Task statement
Every line from the beginning of the data through the line containing "access control APIs." should be reproduced exactly, and no further lines should be output.

Record extracts
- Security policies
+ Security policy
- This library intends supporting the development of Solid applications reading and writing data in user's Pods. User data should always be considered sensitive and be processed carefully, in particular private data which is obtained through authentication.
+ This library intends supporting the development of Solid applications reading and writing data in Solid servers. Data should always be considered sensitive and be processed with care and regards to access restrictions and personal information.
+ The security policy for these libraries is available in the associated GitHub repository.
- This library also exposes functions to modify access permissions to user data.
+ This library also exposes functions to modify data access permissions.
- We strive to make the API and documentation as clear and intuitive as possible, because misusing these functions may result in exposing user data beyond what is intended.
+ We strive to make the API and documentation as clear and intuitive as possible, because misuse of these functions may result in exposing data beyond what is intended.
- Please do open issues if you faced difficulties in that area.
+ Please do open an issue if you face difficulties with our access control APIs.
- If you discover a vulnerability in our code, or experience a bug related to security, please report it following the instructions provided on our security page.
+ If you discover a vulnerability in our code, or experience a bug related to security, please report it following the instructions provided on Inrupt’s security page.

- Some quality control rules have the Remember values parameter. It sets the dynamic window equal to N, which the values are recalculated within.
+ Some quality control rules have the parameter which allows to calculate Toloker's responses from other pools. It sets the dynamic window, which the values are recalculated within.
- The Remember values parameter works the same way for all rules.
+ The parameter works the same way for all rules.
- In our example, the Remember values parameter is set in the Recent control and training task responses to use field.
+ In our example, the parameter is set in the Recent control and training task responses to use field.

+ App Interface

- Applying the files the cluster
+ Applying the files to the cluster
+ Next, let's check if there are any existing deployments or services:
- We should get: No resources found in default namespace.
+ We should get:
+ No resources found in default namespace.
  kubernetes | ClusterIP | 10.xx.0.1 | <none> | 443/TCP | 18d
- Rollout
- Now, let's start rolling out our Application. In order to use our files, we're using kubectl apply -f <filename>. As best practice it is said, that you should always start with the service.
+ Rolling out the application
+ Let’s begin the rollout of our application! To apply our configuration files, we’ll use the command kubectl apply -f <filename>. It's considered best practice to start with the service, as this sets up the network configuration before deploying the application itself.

Exercise result
- Security policies
+ Security policy
- This library intends supporting the development of Solid applications reading and writing data in user's Pods. User data should always be considered sensitive and be processed carefully, in particular private data which is obtained through authentication.
+ This library intends supporting the development of Solid applications reading and writing data in Solid servers. Data should always be considered sensitive and be processed with care and regards to access restrictions and personal information.
+ The security policy for these libraries is available in the associated GitHub repository.
- This library also exposes functions to modify access permissions to user data.
+ This library also exposes functions to modify data access permissions.
- We strive to make the API and documentation as clear and intuitive as possible, because misusing these functions may result in exposing user data beyond what is intended.
+ We strive to make the API and documentation as clear and intuitive as possible, because misuse of these functions may result in exposing data beyond what is intended.
- Please do open issues if you faced difficulties in that area.
+ Please do open an issue if you face difficulties with our access control APIs.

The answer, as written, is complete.